# Stronger wine from Kits



## mico1984 (Feb 4, 2009)

I was wondering what could I do to make wine from kits with a higher alcohol content. I was thinking adding extra sugar before starting fermentation. Is my assumption correct? what else could I do?


----------



## Wade E (Feb 4, 2009)

Buy the big kits like the RJS Cellar classic Winery Series. The starting SG's are 1.105 typically.


----------



## cpfan (Feb 4, 2009)

mico1984 said:


> I was wondering what could I do to make wine from kits with a higher alcohol content. I was thinking adding extra sugar before starting fermentation. Is my assumption correct? what else could I do?

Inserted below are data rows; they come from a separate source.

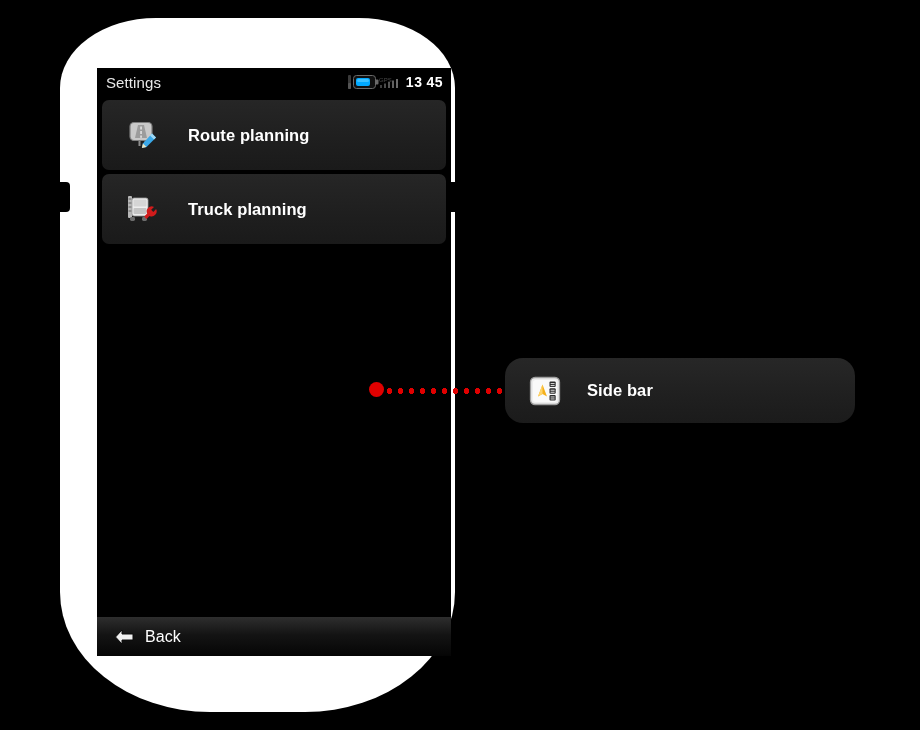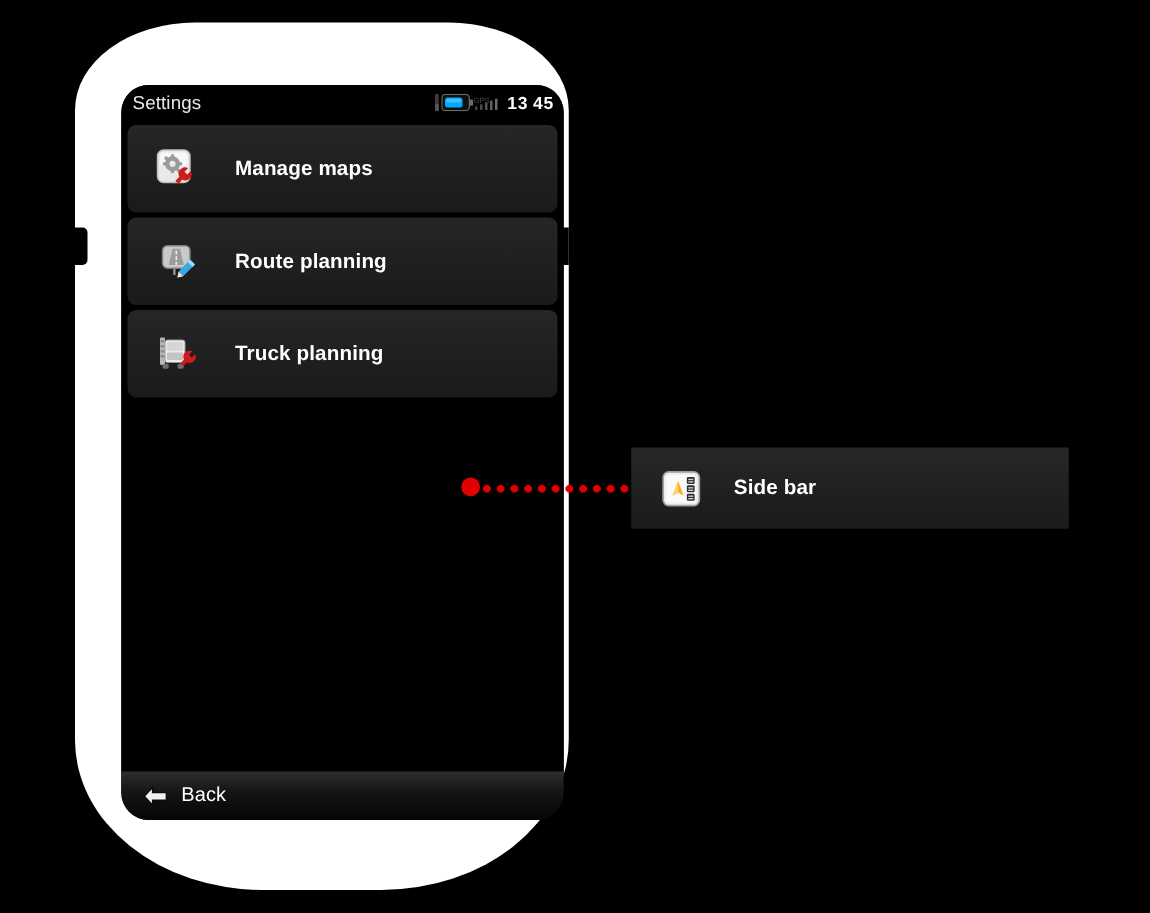"Settings" .screen { border-radius: 22px -> none }
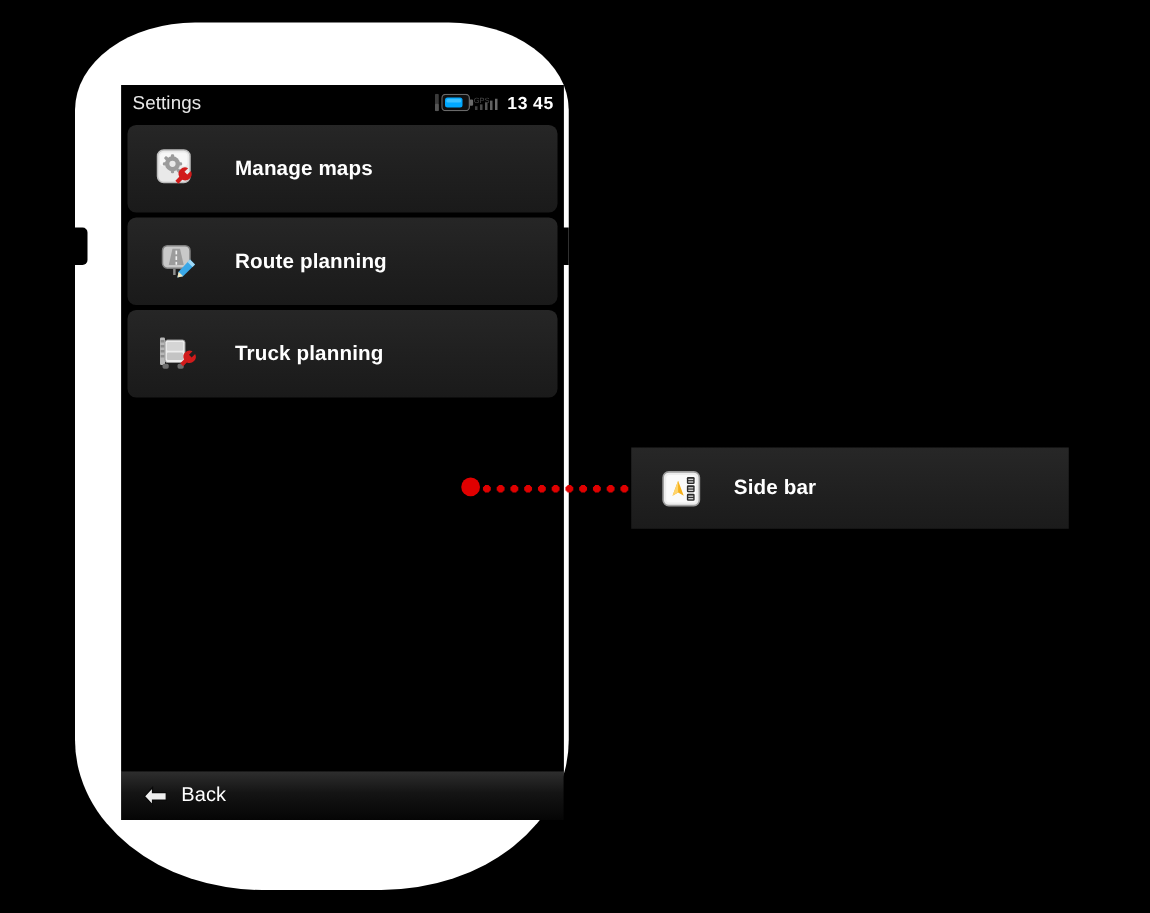"Manage maps" div.row { html: <div> <span> <svg> <rect></rect> <rect></rect> <circle></circle> <circle></circle> <g> <rect></rect> <rect></rect> <rect></rect> <rect></rect> <rect></rect> <rect></rect> </g> <path></path> </svg> </span> <span>Manage maps</span> </div> -> none }
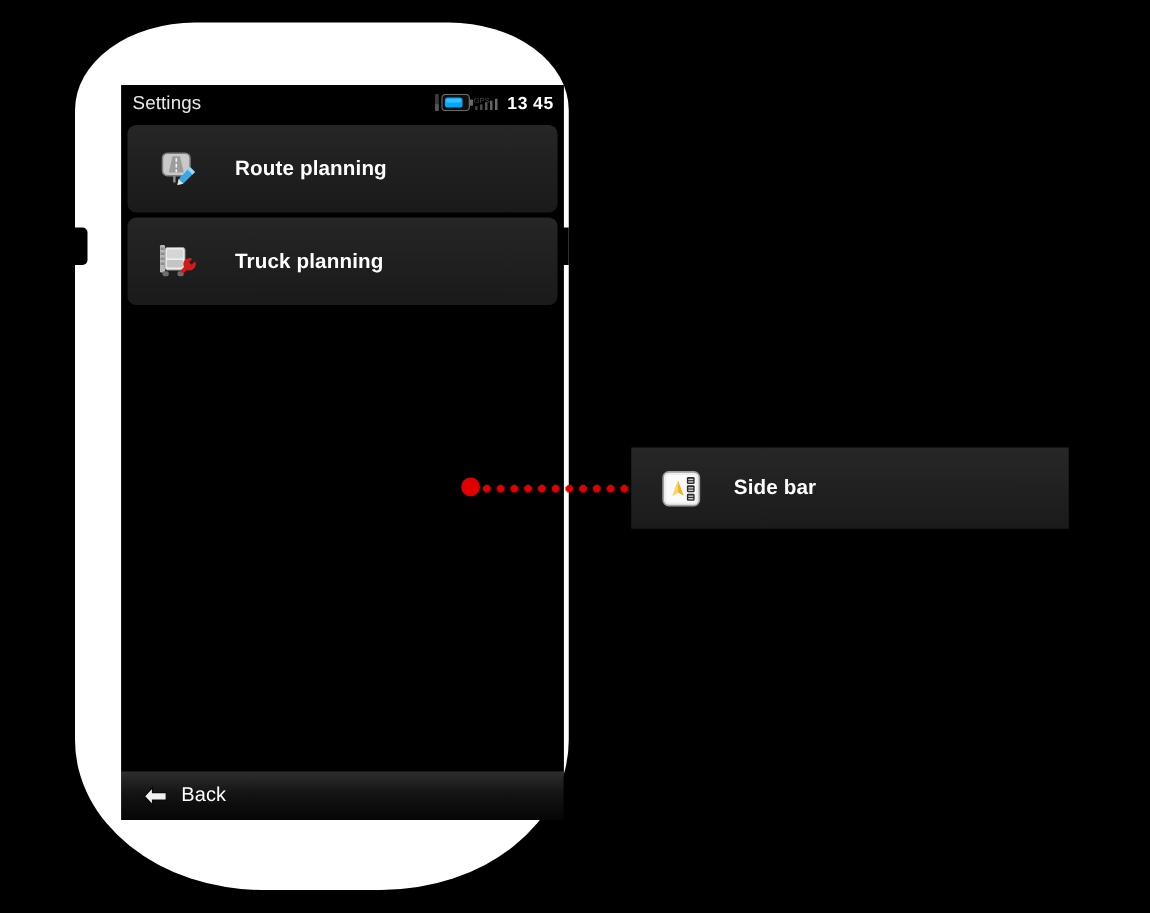"Side bar" .callout { border-radius: 0 -> 18px }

It's no something that I like to recommend, but yes adding sugar to the primary fermenter will increase the alcohol level. You will need to be careful about how much you add, given the kit's starting sg, and the yeast involved.

Be prepared for a 'hot', unbalanced wine.

Is there a specific kit that we are talking about, because my generic answer above may not apply to every kit?

Steve


----------



## sdpeacock71 (Dec 3, 2012)

can u make a stronger wine by feeding it a little slower but use more sugar just not all at once i would think it would help not to smother the yeast till it can grow to handle the volume of sugar


----------



## Bartman (Dec 4, 2012)

No, it doesn't make a difference in the strength of the wine if you add all the sugar when you pitch the yeast or if you gradually add it over a few days' time. Within reason. If you are making a 6-gallon kit, adding 1-2 pounds of sugar will raise the alcohol level somewhat without noticeably affecting the taste. Particularly if you are making one of the Summer Breeze or Orchard Breezin' kits that have a low alcohol level to begin with, and have a sweetener pack to add at the end - those kits are best for adding sugar to raise the final alcohol level.

I wouldn't add sugar to a dry red wine kit, under any circumstances, as long as you want to drink it ultimately. 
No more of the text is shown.